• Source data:

══════

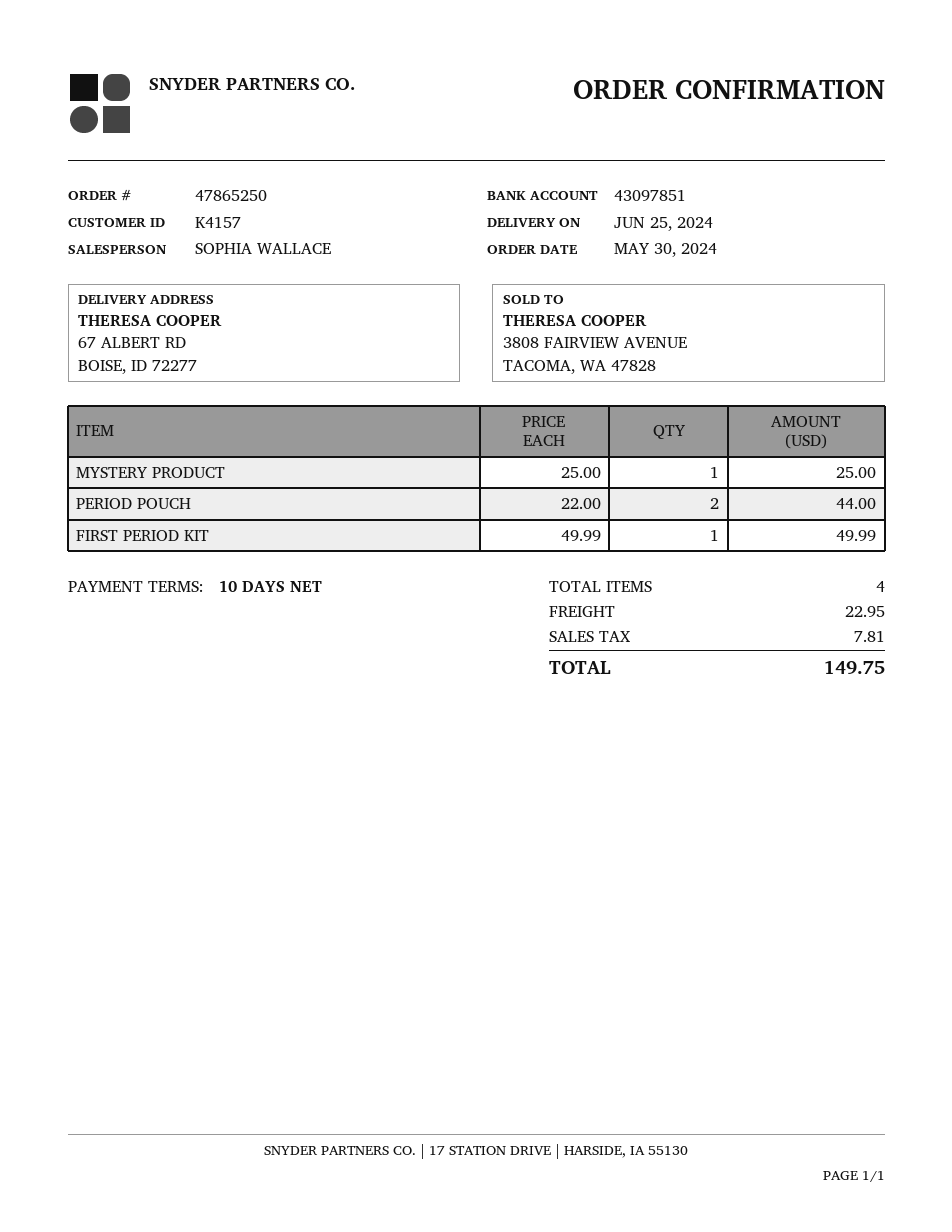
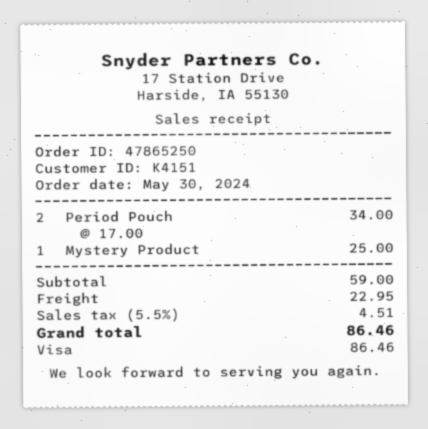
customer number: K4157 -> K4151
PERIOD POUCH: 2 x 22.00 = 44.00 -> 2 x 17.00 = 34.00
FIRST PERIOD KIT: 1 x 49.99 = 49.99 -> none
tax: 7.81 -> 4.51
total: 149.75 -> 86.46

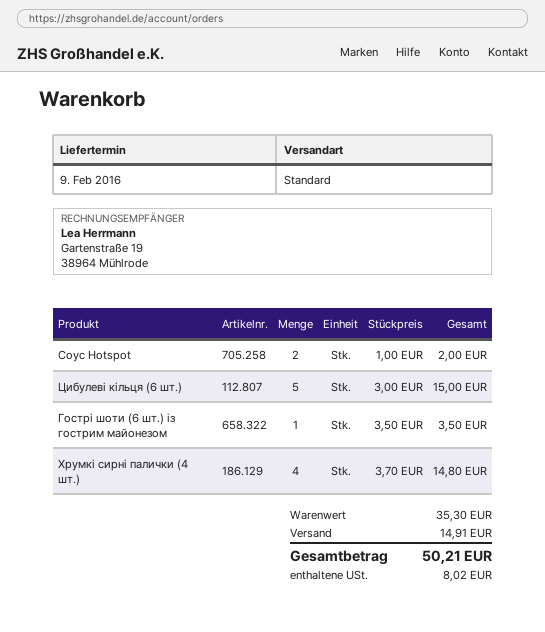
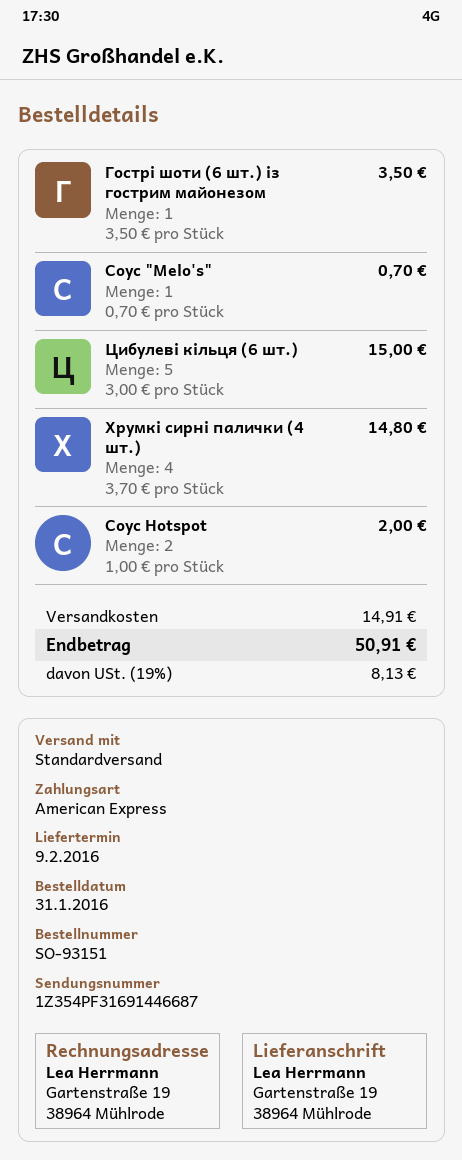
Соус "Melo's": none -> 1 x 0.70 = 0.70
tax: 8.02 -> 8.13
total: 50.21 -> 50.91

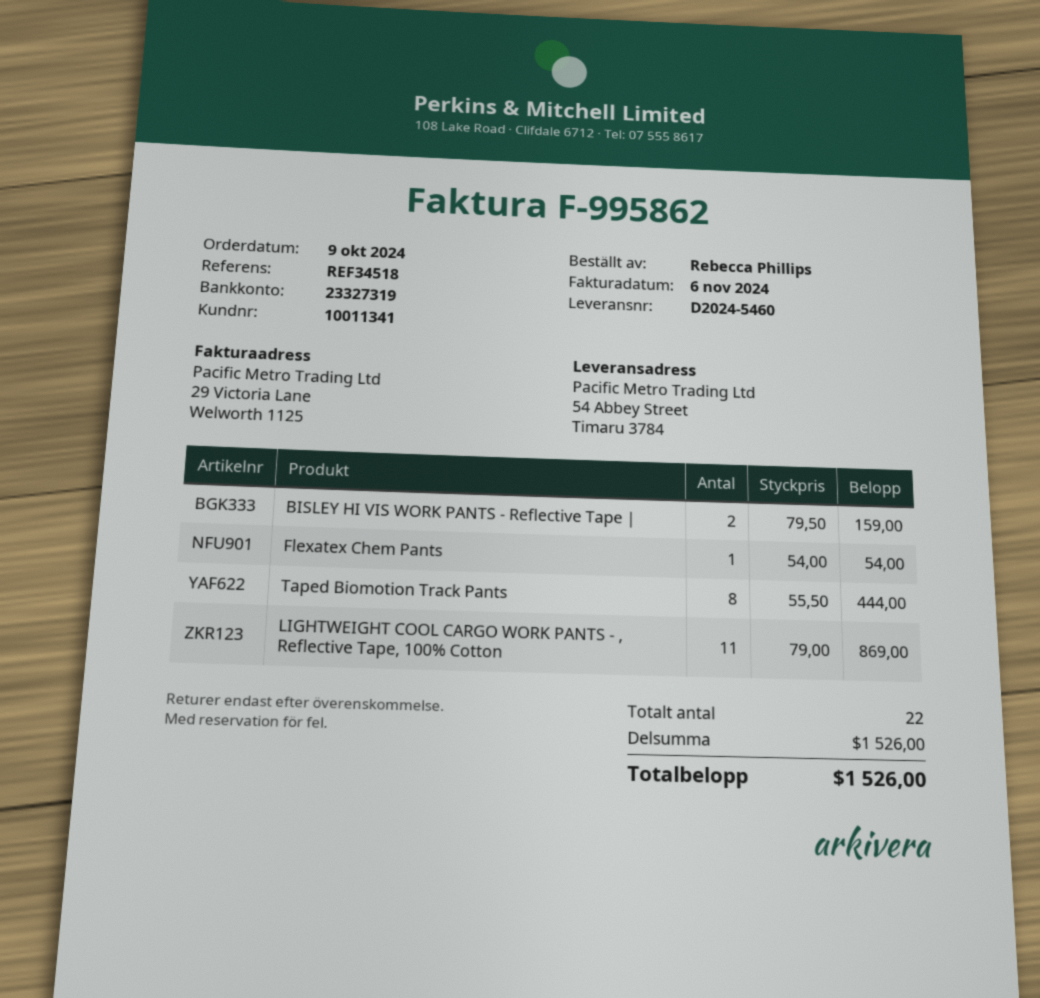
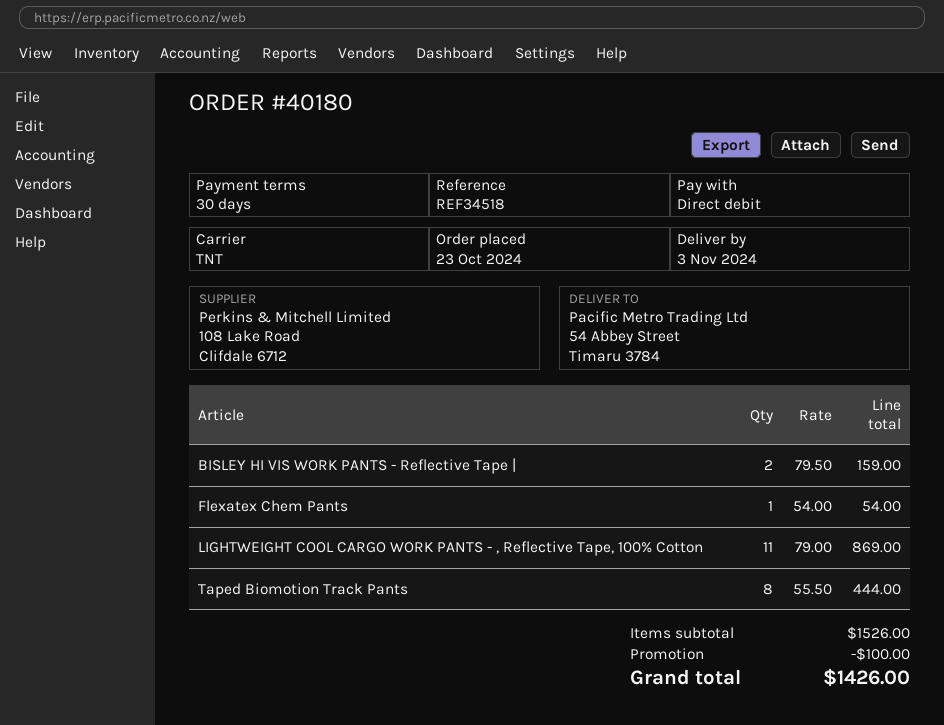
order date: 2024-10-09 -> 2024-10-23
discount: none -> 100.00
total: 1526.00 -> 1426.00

══════

Find every line of the data that includes the string "total". Copy each of those lines.

total: 149.75 -> 86.46
total: 50.21 -> 50.91
total: 1526.00 -> 1426.00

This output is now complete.